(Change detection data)
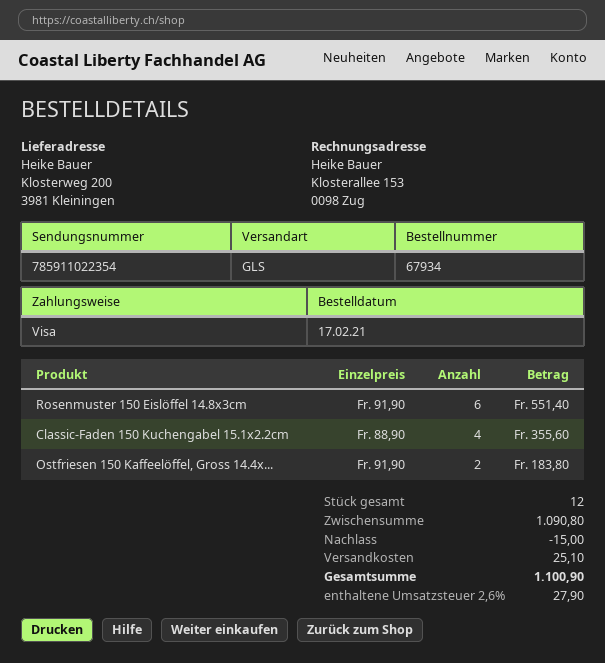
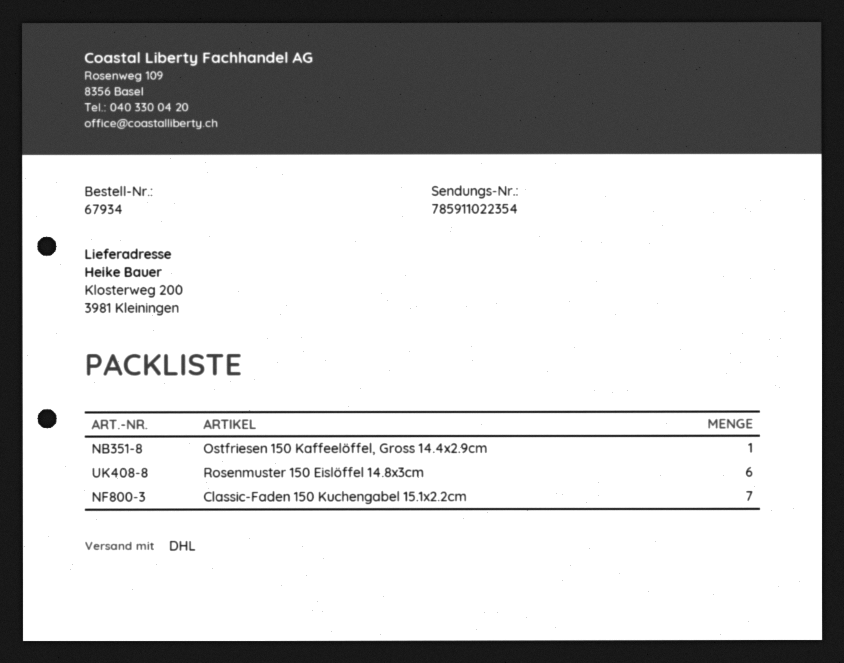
shipping method: GLS -> DHL
Classic-Faden 150 Kuchengabel 15.1x2.2cm: 4 -> 7
Ostfriesen 150 Kaffeelöffel, Gross 14.4x...: 2 -> 1

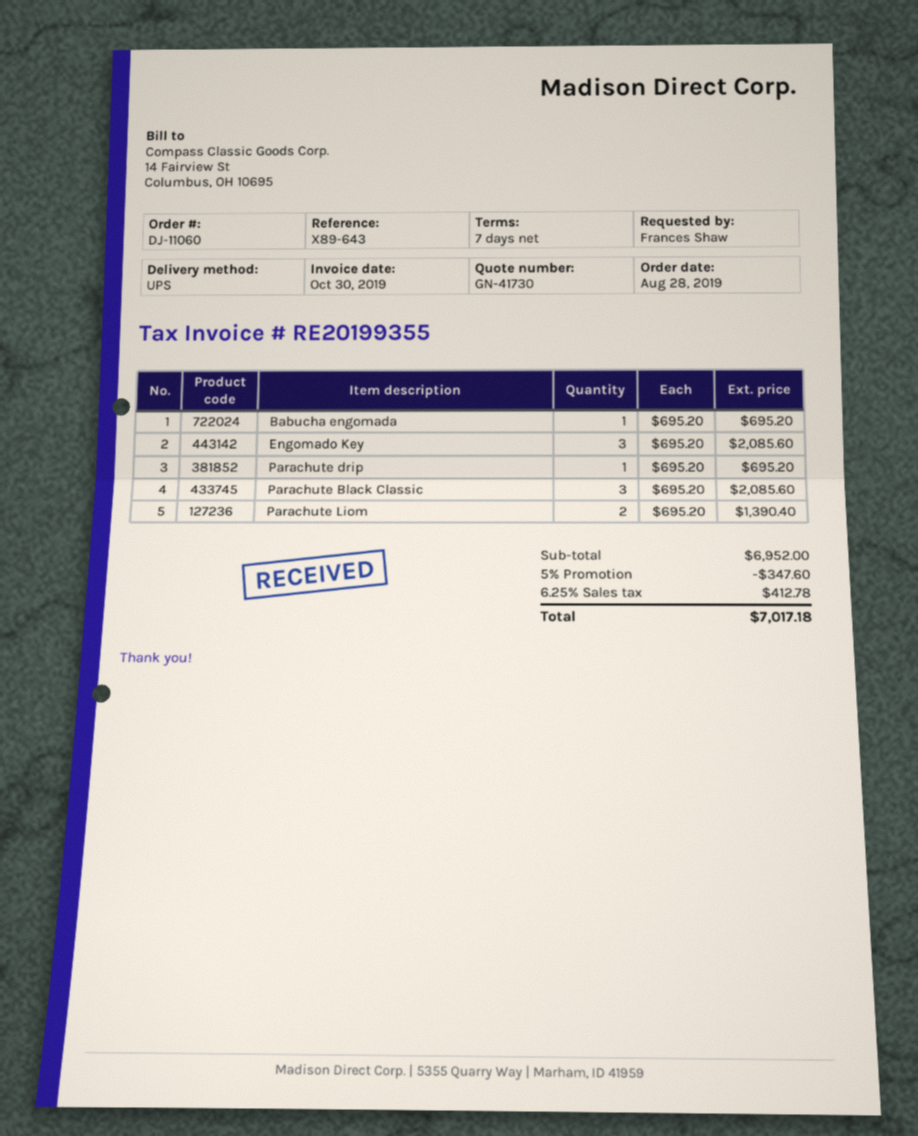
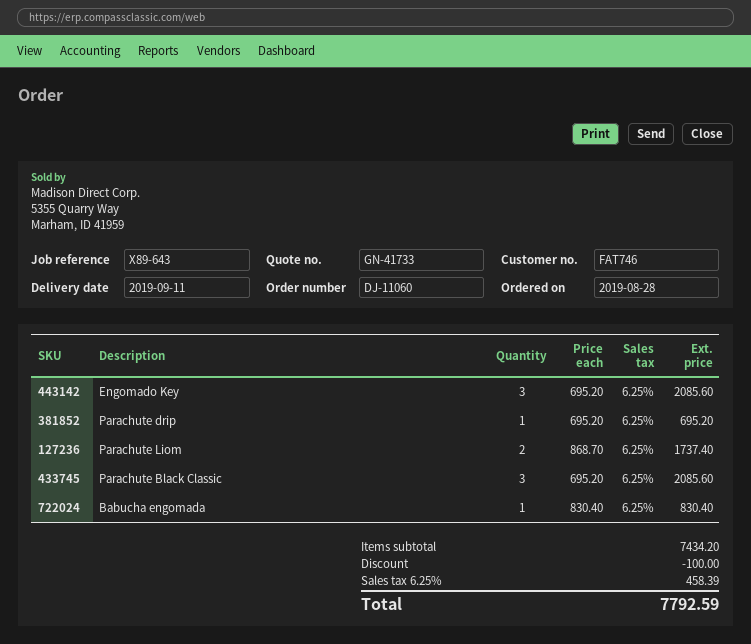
quote number: GN-41730 -> GN-41733
Babucha engomada: 1 x 695.20 = 695.20 -> 1 x 830.40 = 830.40
Parachute Liom: 2 x 695.20 = 1390.40 -> 2 x 868.70 = 1737.40
subtotal: 6952.00 -> 7434.20
discount: 347.60 -> 100.00
tax: 6.25% = 412.78 -> 6.25% = 458.39
total: 7017.18 -> 7792.59

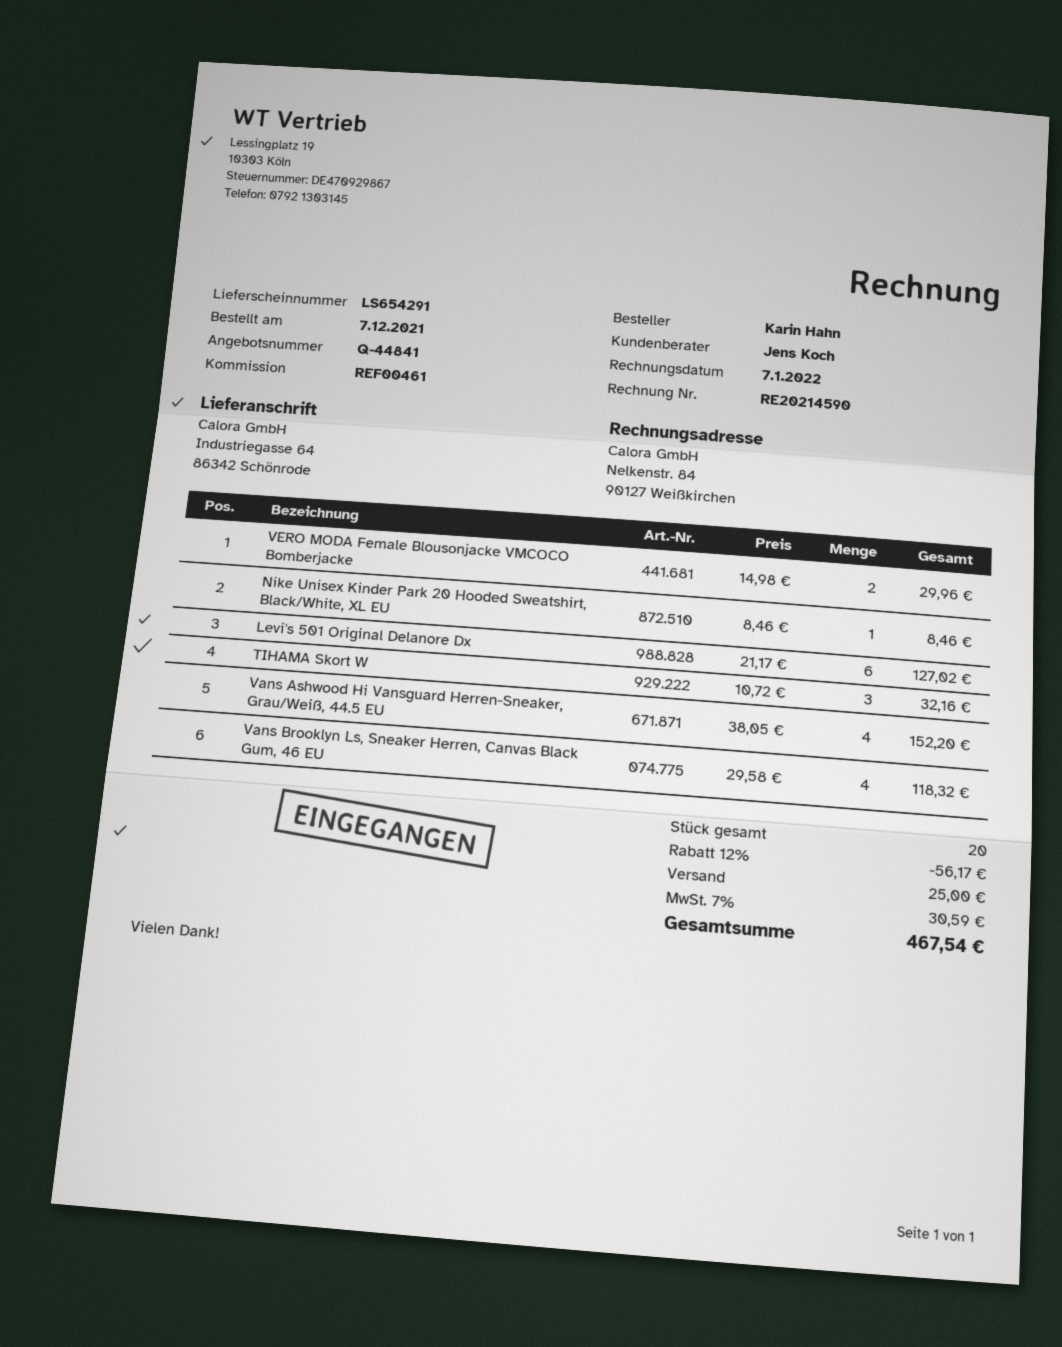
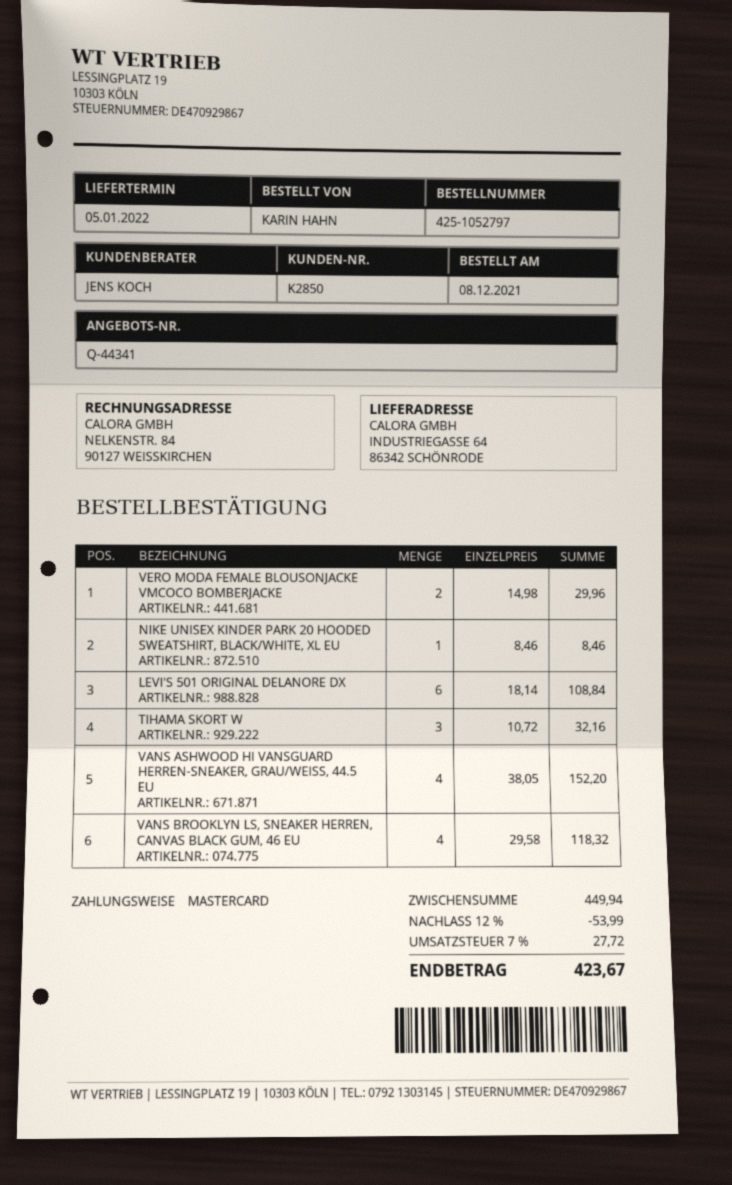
quote number: Q-44841 -> Q-44341
order date: 2021-12-07 -> 2021-12-08
Levi's 501 Original Delanore Dx: 6 x 21.17 = 127.02 -> 6 x 18.14 = 108.84
discount: 12% = 56.17 -> 12% = 53.99
shipping: 25.00 -> none
tax: 7% = 30.59 -> 7% = 27.72
total: 467.54 -> 423.67

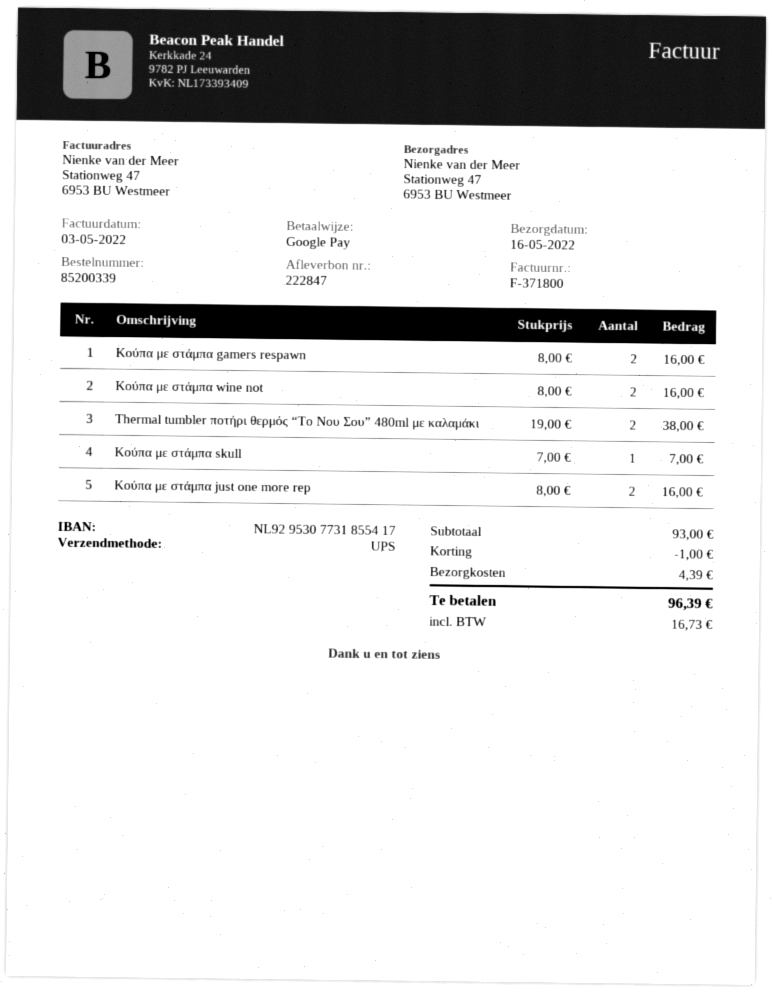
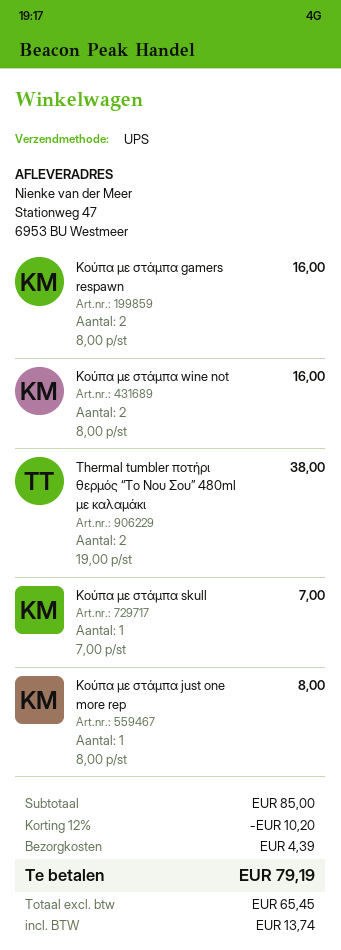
Κούπα με στάμπα just one more rep: 2 x 8.00 = 16.00 -> 1 x 8.00 = 8.00
subtotal: 93.00 -> 85.00
discount: 1.00 -> 10.20
tax: 16.73 -> 13.74
total: 96.39 -> 79.19

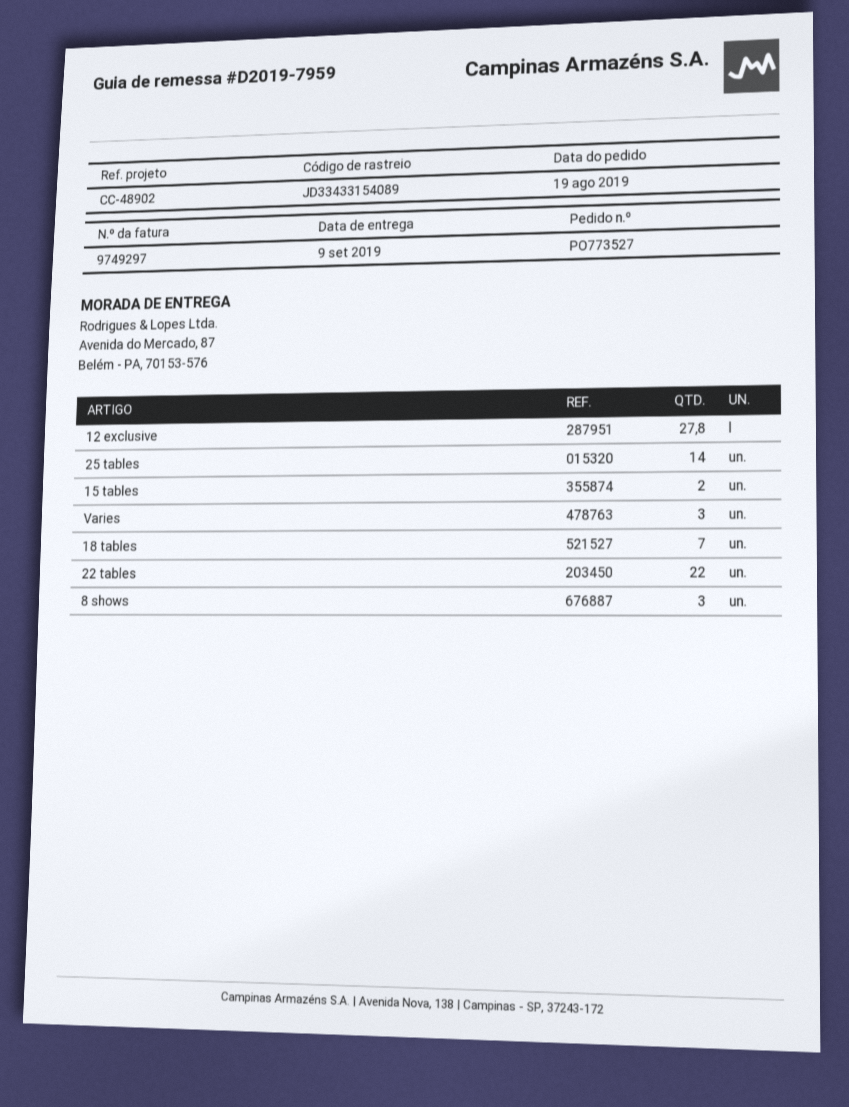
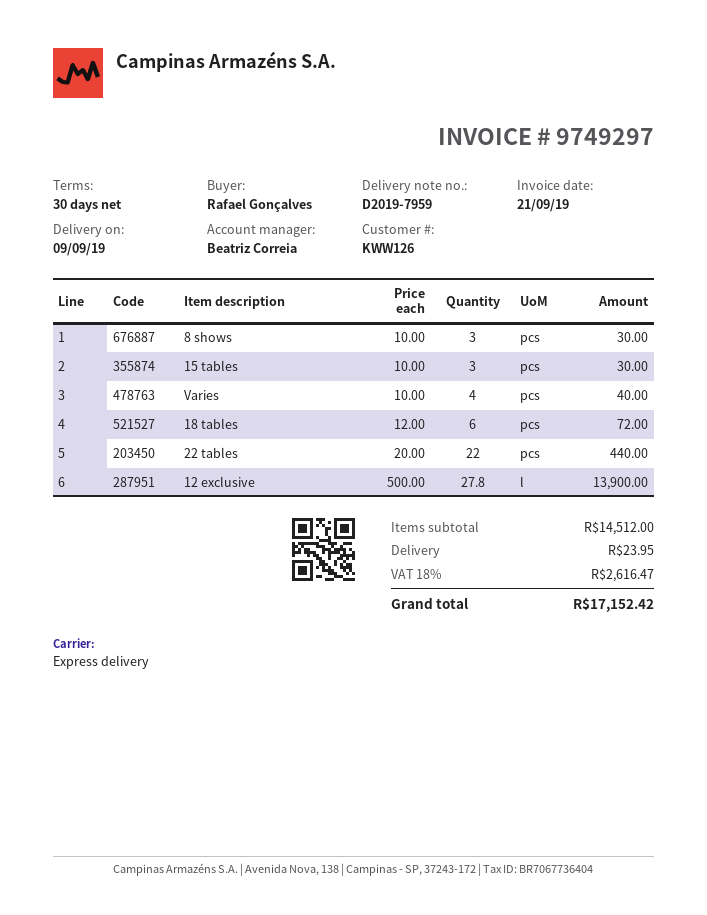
25 tables: 14 -> none
15 tables: 2 -> 3
Varies: 3 -> 4
18 tables: 7 -> 6

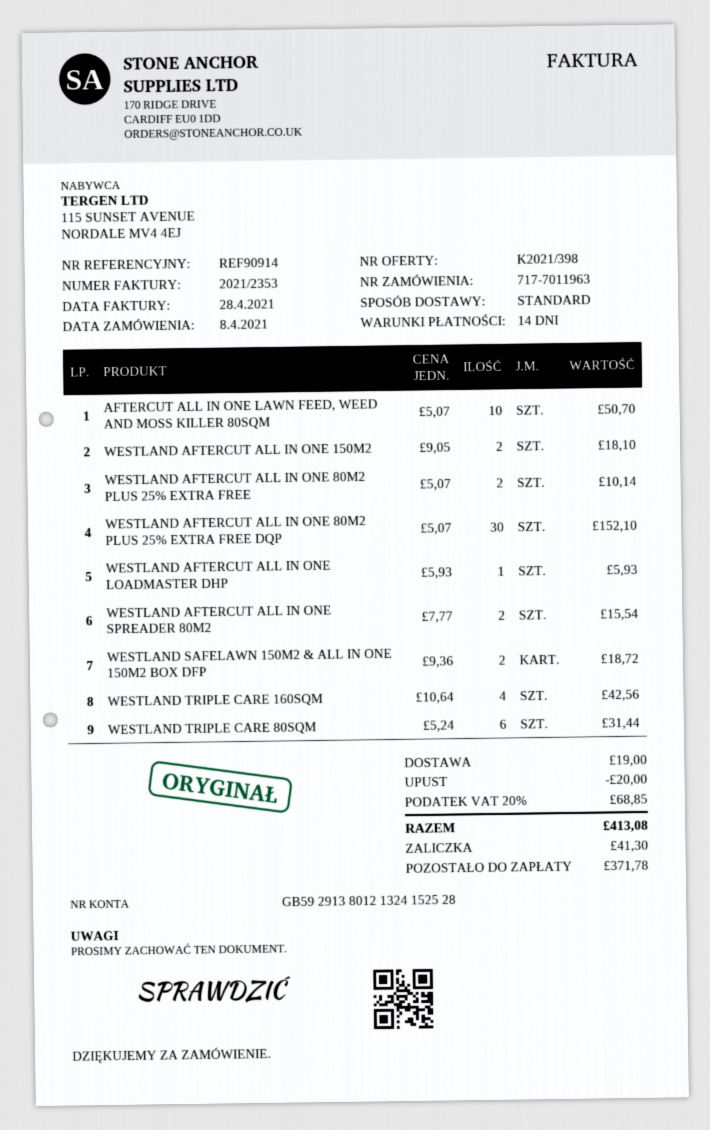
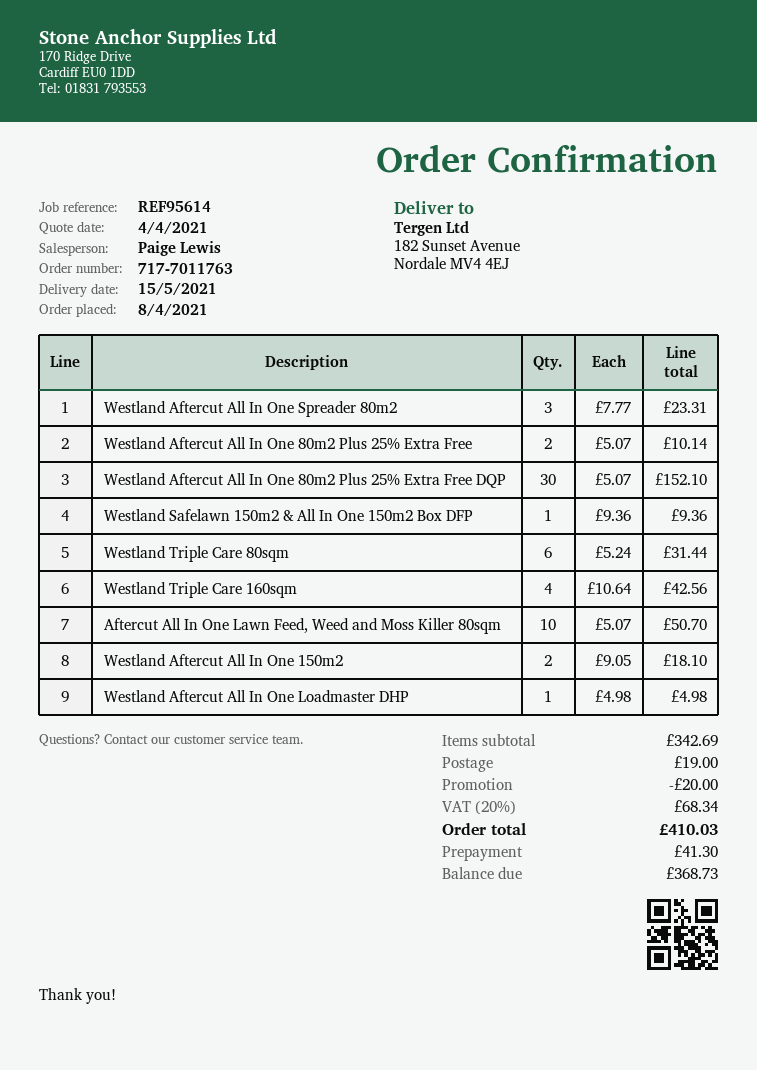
order number: 717-7011963 -> 717-7011763
reference: REF90914 -> REF95614
WESTLAND AFTERCUT ALL IN ONE LOADMASTER DHP: 1 x 5.93 = 5.93 -> 1 x 4.98 = 4.98
WESTLAND AFTERCUT ALL IN ONE SPREADER 80M2: 2 x 7.77 = 15.54 -> 3 x 7.77 = 23.31
WESTLAND SAFELAWN 150M2 & ALL IN ONE 150M2 BOX DFP: 2 x 9.36 = 18.72 -> 1 x 9.36 = 9.36
tax: 20% = 68.85 -> 20% = 68.34
total: 413.08 -> 410.03
balance: 371.78 -> 368.73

- Exercise:
Because only one stretch of the records is wanted, please output the lines from the one holding "subtotal: 6952.00 -> 7434.20" through the one holding "Varies: 3 -> 4" exactly, both included, and leave every picture out.

- Exercise response:
subtotal: 6952.00 -> 7434.20
discount: 347.60 -> 100.00
tax: 6.25% = 412.78 -> 6.25% = 458.39
total: 7017.18 -> 7792.59

quote number: Q-44841 -> Q-44341
order date: 2021-12-07 -> 2021-12-08
Levi's 501 Original Delanore Dx: 6 x 21.17 = 127.02 -> 6 x 18.14 = 108.84
discount: 12% = 56.17 -> 12% = 53.99
shipping: 25.00 -> none
tax: 7% = 30.59 -> 7% = 27.72
total: 467.54 -> 423.67

Κούπα με στάμπα just one more rep: 2 x 8.00 = 16.00 -> 1 x 8.00 = 8.00
subtotal: 93.00 -> 85.00
discount: 1.00 -> 10.20
tax: 16.73 -> 13.74
total: 96.39 -> 79.19

25 tables: 14 -> none
15 tables: 2 -> 3
Varies: 3 -> 4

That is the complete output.